Dear Friends ... Help Our Kids and their Teachers Deliver a 21st-Century Education

CodeVA needs our help. In this the season of giving, I write to ask you to consider a cause I am passionate about, a cause that will not only give back to the community, but one which will give equally to ALL our children and allow us to invest in a brighter future for ALL our entire children. 

I ask that you to join me in giving the gift of knowledge. Your support -- no matter how small -- will help CodeVA, a nonprofit education and advocacy organization dedicated to promoting Computer Science – coding – literacy in our schools, to train teachers and students.  One of my grandsons, who just turned 8,  took a coding class this past summer and he and his mother each had high praise and enthusiasm for what he learned.  He wants to do it again next summer.

Many of you already give generously to causes promoting literacy in our public schools, or to causes that seek to improve educational outcomes for children in at-risk communities. But even as we’ve all worked diligently on this issue, Computer Science literacy remains a looming education literacy crisis facing our schools and our children.

Computer science literacy is not just the ability to be a digital consumer, but to be a digital creator with know-how to make that technology do new things. 

It is a literacy that desperately needs our attention to ensure prosperity for our children, our economy and for Virginia. 

Why give now? 
  • Currently, less than one percent of Virginia’s children are taught this essential literacy in our schools.
  • Meanwhile, more than 70 percent of jobs in fields like science, banking, technology, engineering – even jobs in that arts and retail sectors – are computer science jobs.
  • These jobs are nearly unattainable without computer science literacy. Currently in Virginia, there are tens of thousands of jobs in all sectors of our economy left unfilled – or filled by foreign workers imported from other countries. 
  •  Other nations, like England, much of Europe, India and China, where computer science literacy is taught from kindergarten through graduation. 
CodeVA is a new nonprofit that I firmly believe in. Founded just last year, but already registered as 501c3 nonprofit organization, CodeVA already is having a profound impact on statewide education policy, and on doing the hard work of putting teachers in our classrooms with the knowledge to teach computer science.

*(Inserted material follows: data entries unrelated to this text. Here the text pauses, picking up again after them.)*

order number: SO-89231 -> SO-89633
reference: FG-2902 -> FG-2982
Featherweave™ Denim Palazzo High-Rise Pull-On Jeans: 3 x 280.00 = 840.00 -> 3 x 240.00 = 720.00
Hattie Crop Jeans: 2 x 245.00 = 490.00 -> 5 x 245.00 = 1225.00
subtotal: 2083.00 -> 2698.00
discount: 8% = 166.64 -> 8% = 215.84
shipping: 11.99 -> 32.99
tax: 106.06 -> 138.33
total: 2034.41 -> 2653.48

At the heart of this organization are my friends, Chris and Rebecca Dovi. Chris and Rebecca both come from backgrounds where they’ve established their commitment to making education better for our kids. Rebecca served as a Computer Science teacher and national expert on Computer Science curriculum for nearly two decades before co-founding CodeVA.

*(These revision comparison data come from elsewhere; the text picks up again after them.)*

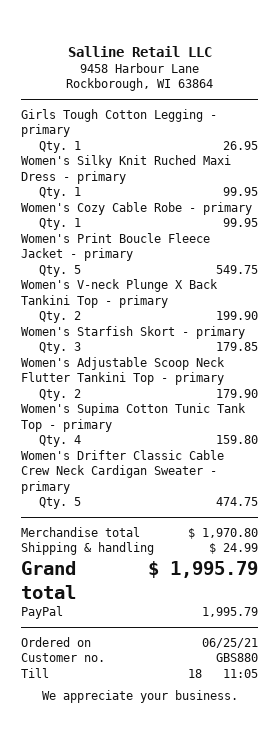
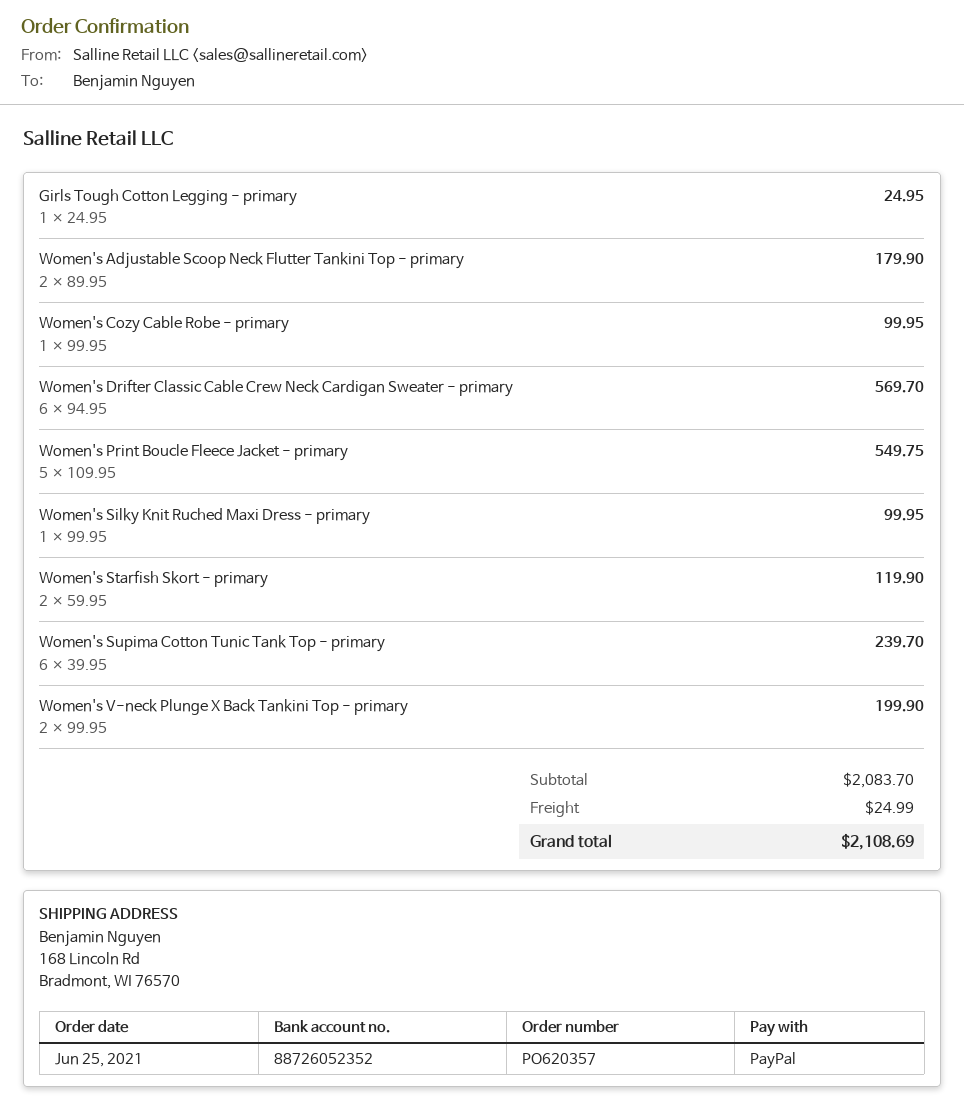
Girls Tough Cotton Legging - primary: 1 for 26.95 -> 1 for 24.95
Women's Starfish Skort - primary: 3 for 179.85 -> 2 for 119.90
Women's Supima Cotton Tunic Tank Top - primary: 4 for 159.80 -> 6 for 239.70
Women's Drifter Classic Cable Crew Neck Cardigan Sweater - primary: 5 for 474.75 -> 6 for 569.70
subtotal: 1970.80 -> 2083.70
total: 1995.79 -> 2108.69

Last year, CodeVA partnered with Richmond Public Schools and other area school districts, committing to training 28 new high school computer science teachers. Remarkably, that number adds more than half again to the number of high school computer science teachers that existed statewide the previous year.

As of this school year, there are now computer science classes available at ALL of Richmond Public Schools’ comprehensive high schools. And by next year, Henrico County will boast the same. Also coming next year – with your support – CodeVA will train dozens more teachers to teach a new Advanced Placement computer science course.

And this is not just about high school literacy. Bellevue Elementary, an at-risk school in Richmond’s Church Hill, where the majority of students live at or below the poverty level, partnered with CodeVA last year in a single classroom. 

When Ms. Richardson, the 2nd classroom teacher who piloted the program compared her end-of-year scores with other teachers at the school, she discovered something remarkable: double-digit gains in math and science scores. Two students never before testing as anything more than average had moved up into the Gifted and Talented program. And most remarkable of all, Ms. Richardson says her students, on average, showed 20-percent gains in Language Arts.

Why? The answer is that Computer Science is about more than computers. Computer Science is computational thinking – it is logical thinking. It teaches processing and problem solving – and comprehension.

These amazing results and statistics are just some of the reasons why I support CodeVA.  I am not alone in this regard.  President Barack Obama, Senators Tim Kaine and Mark Warner, Gov. Terry McAuliffe and Virginia Secretary of Education Anne Holton all support computer science education.  

CodeVA is the only organization of its kind in Virginia, doing the hard work of making computer science more than an after-school or summer program accessible to only a few.

CodeVa believes anyone can code and every Virginia child should.  As the December 31st deadline for non-profit 501-C3 tax credits for charitable contributions draws nearer, please consider making a gift – the gift that will keep giving for years to come, and to all children of Central Virginia and across the Commonwealth – to CodeVA.

Sincerely yours,
Carol A.O. Wolf

Open Letter to Dr. Dana Bedden, Richmond Public School Superintendent

Dear Dr. Bedden,

As you approach the first anniversary of your hire as Richmond Public School (RPS) Superintendent, I must thank you for your hard work and that of your staff. 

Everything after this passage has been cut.